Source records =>
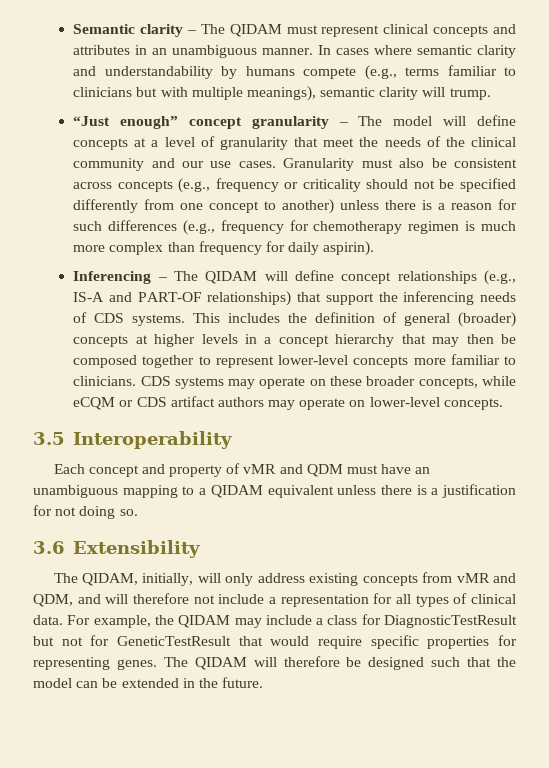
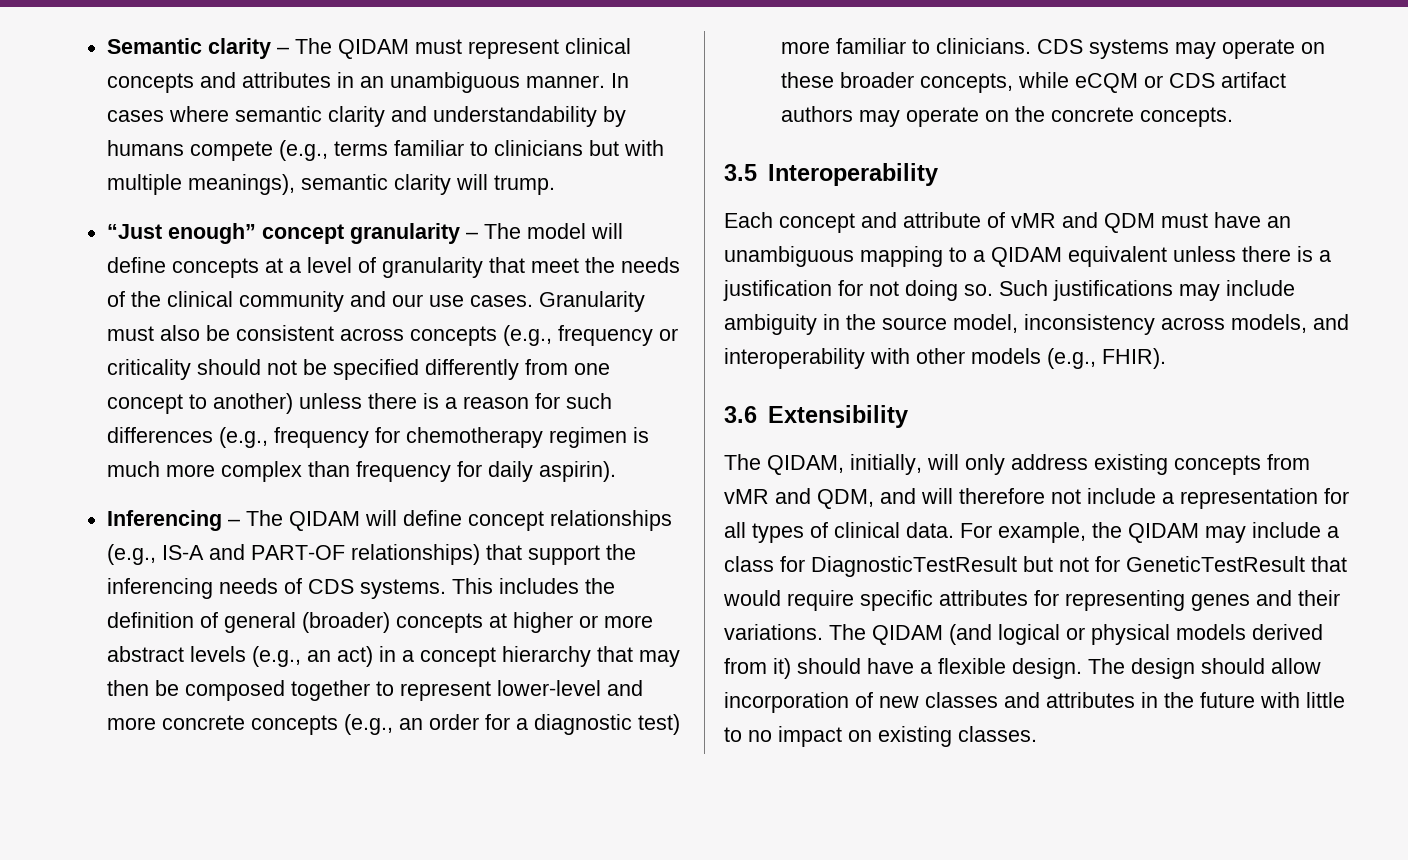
- This includes the definition of general (broader) concepts at higher levels in a concept hierarchy that may then be composed together to represent lower-level concepts more familiar to clinicians.
+ This includes the definition of general (broader) concepts at higher or more abstract levels (e.g., an act) in a concept hierarchy that may then be composed together to represent lower-level and more concrete concepts (e.g., an order for a diagnostic test) more familiar to clinicians.
- CDS systems may operate on these broader concepts, while eCQM or CDS artifact authors may operate on lower-level concepts.
+ CDS systems may operate on these broader concepts, while eCQM or CDS artifact authors may operate on the concrete concepts.
- Each concept and property of vMR and QDM must have an unambiguous mapping to a QIDAM equivalent unless there is a justification for not doing so.
+ Each concept and attribute of vMR and QDM must have an unambiguous mapping to a QIDAM equivalent unless there is a justification for not doing so. Such justifications may include ambiguity in the source model, inconsistency across models, and interoperability with other models (e.g., FHIR).
- For example, the QIDAM may include a class for DiagnosticTestResult but not for GeneticTestResult that would require specific properties for representing genes. The QIDAM will therefore be designed such that the model can be extended in the future.
+ For example, the QIDAM may include a class for DiagnosticTestResult but not for GeneticTestResult that would require specific attributes for representing genes and their variations. The QIDAM (and logical or physical models derived from it) should have a flexible design. The design should allow incorporation of new classes and attributes in the future with little to no impact on existing classes.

ABOUT THIS EXERCISE =>
Identify the lines in the entries above that contain "GeneticTestResult", then copy them out.

RESPONSE AREA =>
- For example, the QIDAM may include a class for DiagnosticTestResult but not for GeneticTestResult that would require specific properties for representing genes. The QIDAM will therefore be designed such that the model can be extended in the future.
+ For example, the QIDAM may include a class for DiagnosticTestResult but not for GeneticTestResult that would require specific attributes for representing genes and their variations. The QIDAM (and logical or physical models derived from it) should have a flexible design. The design should allow incorporation of new classes and attributes in the future with little to no impact on existing classes.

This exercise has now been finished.